Non-Fiction Reviews
The Sorrows of Empire: Militarism, Secrecy, and the End of the Republic – by Chalmers Johnson
- The Sorrows of Empire: Militarism, Secrecy, and the End of the Republic
- Metropolitan Books, Henry Holt and Company 389 pp.
Ignoring History
Back in 2008 the United States had what was called a “California style” referendum. Empire or No Empire. Simple as that. If Empire won, we’d stay the course. If No Empire won, the Pentagon budget would immediately be cut in half. We’d “starve the beast” to use a Republican phrase popular at the time. All of our overseas bases would be closed, and our troops brought home. Half of what was cut from the military budget would simply be returned to the taxpayers. The other half would be used as the foundation for an energy program to eliminate our dependence on Middle East oil. (This was a compromise between the left wing No Empire forces, who wanted all monies to go into the energy program and the libertarian/anarchist No Empire supporters who wanted all savings returned to the citizens.)
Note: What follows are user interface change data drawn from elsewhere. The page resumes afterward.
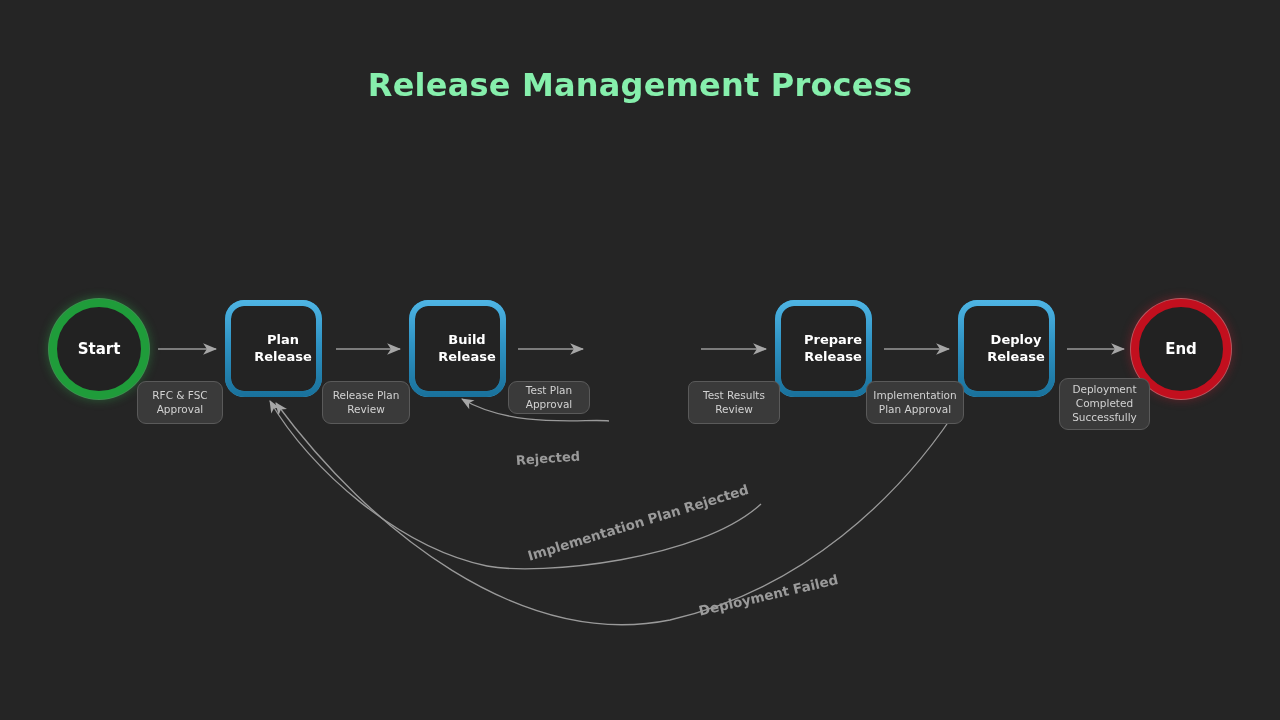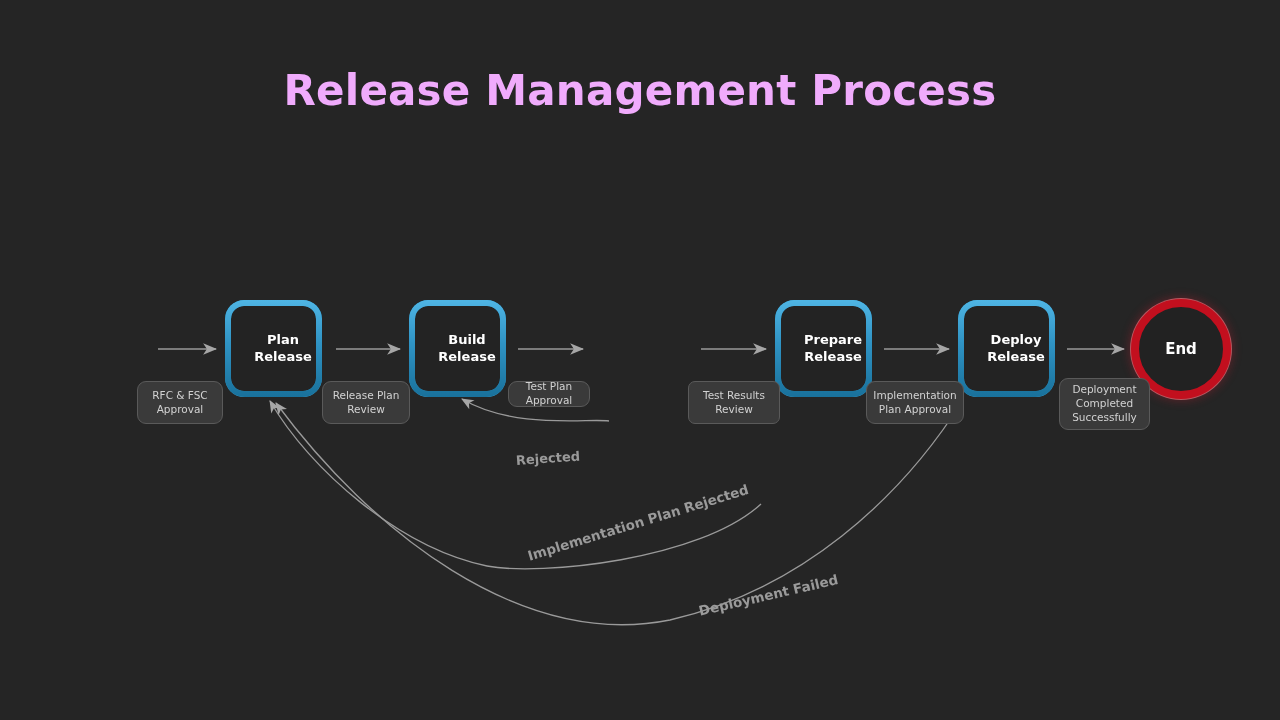--- a/index.html
+++ b/index.html
@@ -25,24 +25,24 @@
     height: 720px;
   }
 
   
   .title {
     position: absolute;
     top: 66px;
     left: 0;
     width: 1280px;
     text-align: center;
-    font-size: 42px;
+    font-size: 32px;
     font-weight: bold;
     letter-spacing: 0.2px;
-    color: #f0abfc;
+    color: #86efac;
     white-space: nowrap;
   }
 
   
   .edges {
     position: absolute;
     inset: 0;
     width: 1280px;
     height: 720px;
     pointer-events: none;
@@ -166,20 +166,23 @@
       <line x1="1067" y1="349" x2="1124" y2="349" marker-end="url(#ah)"></line>
 
       <path d="M 609,421 C 589,418 515,430 462,399" marker-end="url(#ah2)"></path>
 
       <path d="M 761,504 C 700,560 540,576 487,566 C 400,548 310,470 270,401" marker-end="url(#ah2)"></path>
 
       <path d="M 963,400 C 900,500 800,590 670,620 C 520,650 370,530 276,403" marker-end="url(#ah2)"></path>
     </g>
   </svg>
 
+  <div class="terminator start">
+    <span>Start</span>
+  </div>
 
   <div class="terminator end">
     <span>End</span>
   </div>
 
   <div class="node" style="left:225px; top:300px;">
     <span>
       <span>Plan Release</span>
     </span>
   </div>
@@ -213,21 +216,21 @@
     </span>
   </div>
 
   <div class="chip" style="left:322px; top:381px; width:88px; height:43px;">
     <span>
       <span>Release Plan</span><br>
       <span>Review</span>
     </span>
   </div>
 
-  <div class="chip" style="left:508px; top:381px; width:82px; height:26px;">
+  <div class="chip" style="left:508px; top:381px; width:82px; height:33px;">
     <span>
       <span>Test Plan</span><br>
       <span>Approval</span>
     </span>
   </div>
 
   <div class="chip" style="left:688px; top:381px; width:92px; height:43px;border-radius:7px;">
     <span>
       <span>Test Results</span><br>
       <span>Review</span>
For once, the voters were making a significant choice about what kind of country they wanted to live in. The power was in our hands. It captivated the nation (and the world) like nothing had in our lifetime. The presidential election that year was, to be blunt, irrelevant. The differences between the candidates were insignificant when one is deciding between Empire or No Empire. For those of us on the No Empire side, Chalmers Johnson’s book The Sorrows of Empire was our bible. An American Empire had bankrupted us both financially and spiritually. It was time to end it voluntarily before it crashed under its own weight. The Empire side held up An End To Evil by Richard Perle and David Frum. The world is a dangerous place and sticking our head in the sand will only make it worse, they countered.
The country was engaged. Debates were held almost nightly on national television. The William F. Buckley Jr. vs. Gore Vidal slugfest one week before the election received television’s highest ratings ever. The following night the Pat Buchanan vs. Paul Wolfowitz wrangle topped even those numbers. Years of tough economic times, the return of the draft, and an unending war against any number of enemies gave the No Empire side a huge early lead, surprising almost everyone. The media went to elaborate lengths to point out the flaws in the poll questions. When voters enter the privacy of their voting booths, we were told, they can be trusted to do the “right thing.” Historians became pop-culture icons. Watching the news, one might have thought we were deciding the future of the Roman Empire and not 21st Century America.
The arguments got repetitive after a while. The Marshall Plan and the fall of the Soviet Union were countered with Greece, Chile, Vietnam, etc. Was it a fight for freedom and democracy or merely a cover story for power and hegemony? Oil, a warm house, and reasonably priced gas vs. let’s solve the problem of our dependence. And then suddenly the terrorist attacks increased in frequency and intensity. We’d “adjusted” to this savagery over the years, but this was beyond the pale. Some left the No Empire camp to rally around the President and the military. Who’s going to defend us? Some tree-hugger from Portland? But the conspiracy guys, who thought the terrorists were CIA or Mossad, gained a few new adherents, and enough of the No Empire core remained to help us win the election rather easily.
After the election some of the Empire side’s warnings came true. Oil prices were volatile. Europe, Russia and China were in constant skirmishes over Middle East and African oil. But oil could always be purchased from whomever was controlling it and most Americans were happy that the Middle East was no longer our mess to be involved in. And neither was the Far East, South America or Europe for that matter. Without a suffocating military budget, American business became much more competitive and was again drawing the brightest minds from around the world to start companies here. The Empire crowd was wrong when they said we’d become more vulnerable to the bad guys in the world. Terrorism abruptly stopped after we brought our troops home. The tactic of targeting civilians was still believed to be the work of immoral madmen, but as long as we “tended our own garden” the world was a much safer, less violent place for America and Americans. Our military budget was still the highest in the world and the thought that any country was going to invade a nuclear armed America was just laughable. And finally, our research into alternative energy sources (particularly fusion) began showing great promise. The long predicted great oil war of the 21st Century was one that America could sit out. As Americans are now fond of saying “we have no dog in that fight.”